DATA RECORDS:
□ □ □
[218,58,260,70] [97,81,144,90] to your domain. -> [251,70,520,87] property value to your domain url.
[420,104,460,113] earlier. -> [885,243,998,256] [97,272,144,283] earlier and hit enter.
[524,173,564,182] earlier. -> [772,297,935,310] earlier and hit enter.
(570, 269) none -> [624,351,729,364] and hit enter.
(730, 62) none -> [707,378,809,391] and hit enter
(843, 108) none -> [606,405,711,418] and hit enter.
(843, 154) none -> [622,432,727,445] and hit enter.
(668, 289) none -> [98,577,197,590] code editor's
□ □ □
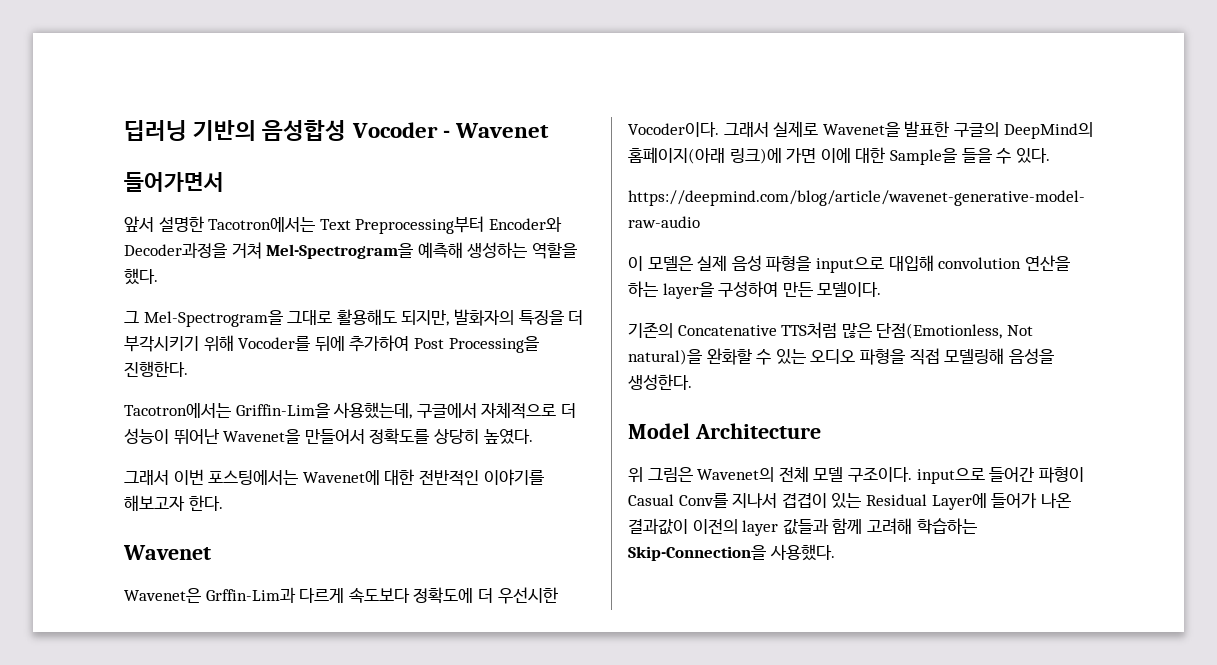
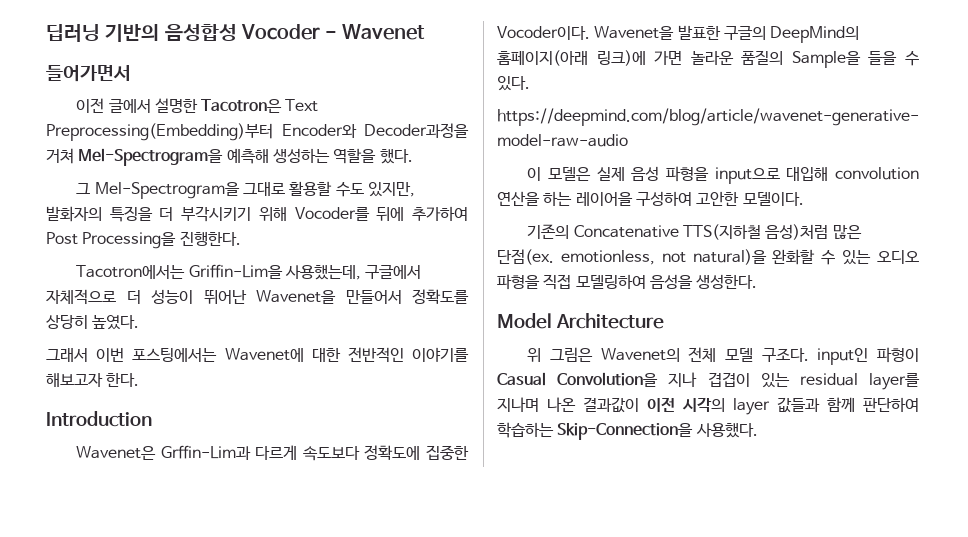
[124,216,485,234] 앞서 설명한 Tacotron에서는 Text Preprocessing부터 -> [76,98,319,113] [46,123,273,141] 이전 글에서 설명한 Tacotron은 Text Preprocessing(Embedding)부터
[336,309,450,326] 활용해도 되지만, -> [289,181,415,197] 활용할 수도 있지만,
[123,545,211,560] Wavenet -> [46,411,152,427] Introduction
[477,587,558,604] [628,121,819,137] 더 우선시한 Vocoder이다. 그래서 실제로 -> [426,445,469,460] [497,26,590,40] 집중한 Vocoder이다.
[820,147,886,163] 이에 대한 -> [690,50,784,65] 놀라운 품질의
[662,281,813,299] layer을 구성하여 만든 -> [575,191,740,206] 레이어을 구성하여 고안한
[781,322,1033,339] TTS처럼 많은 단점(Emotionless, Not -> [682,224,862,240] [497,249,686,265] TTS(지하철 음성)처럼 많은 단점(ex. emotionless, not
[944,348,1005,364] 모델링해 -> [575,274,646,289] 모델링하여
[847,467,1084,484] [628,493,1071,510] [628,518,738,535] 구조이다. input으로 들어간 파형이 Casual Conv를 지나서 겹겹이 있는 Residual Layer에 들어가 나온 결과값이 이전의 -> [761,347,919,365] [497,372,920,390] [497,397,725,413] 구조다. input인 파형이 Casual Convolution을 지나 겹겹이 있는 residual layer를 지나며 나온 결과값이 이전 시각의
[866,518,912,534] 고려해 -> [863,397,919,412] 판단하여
□ □ □
Retype only the stretch of lines above starting at the one with "[218,58,260,70] [97,81,144,90] to" and stopping at the one with "(668, 289) none", exactly as written, with both kept.

FINISHED EXERCISE:
[218,58,260,70] [97,81,144,90] to your domain. -> [251,70,520,87] property value to your domain url.
[420,104,460,113] earlier. -> [885,243,998,256] [97,272,144,283] earlier and hit enter.
[524,173,564,182] earlier. -> [772,297,935,310] earlier and hit enter.
(570, 269) none -> [624,351,729,364] and hit enter.
(730, 62) none -> [707,378,809,391] and hit enter
(843, 108) none -> [606,405,711,418] and hit enter.
(843, 154) none -> [622,432,727,445] and hit enter.
(668, 289) none -> [98,577,197,590] code editor's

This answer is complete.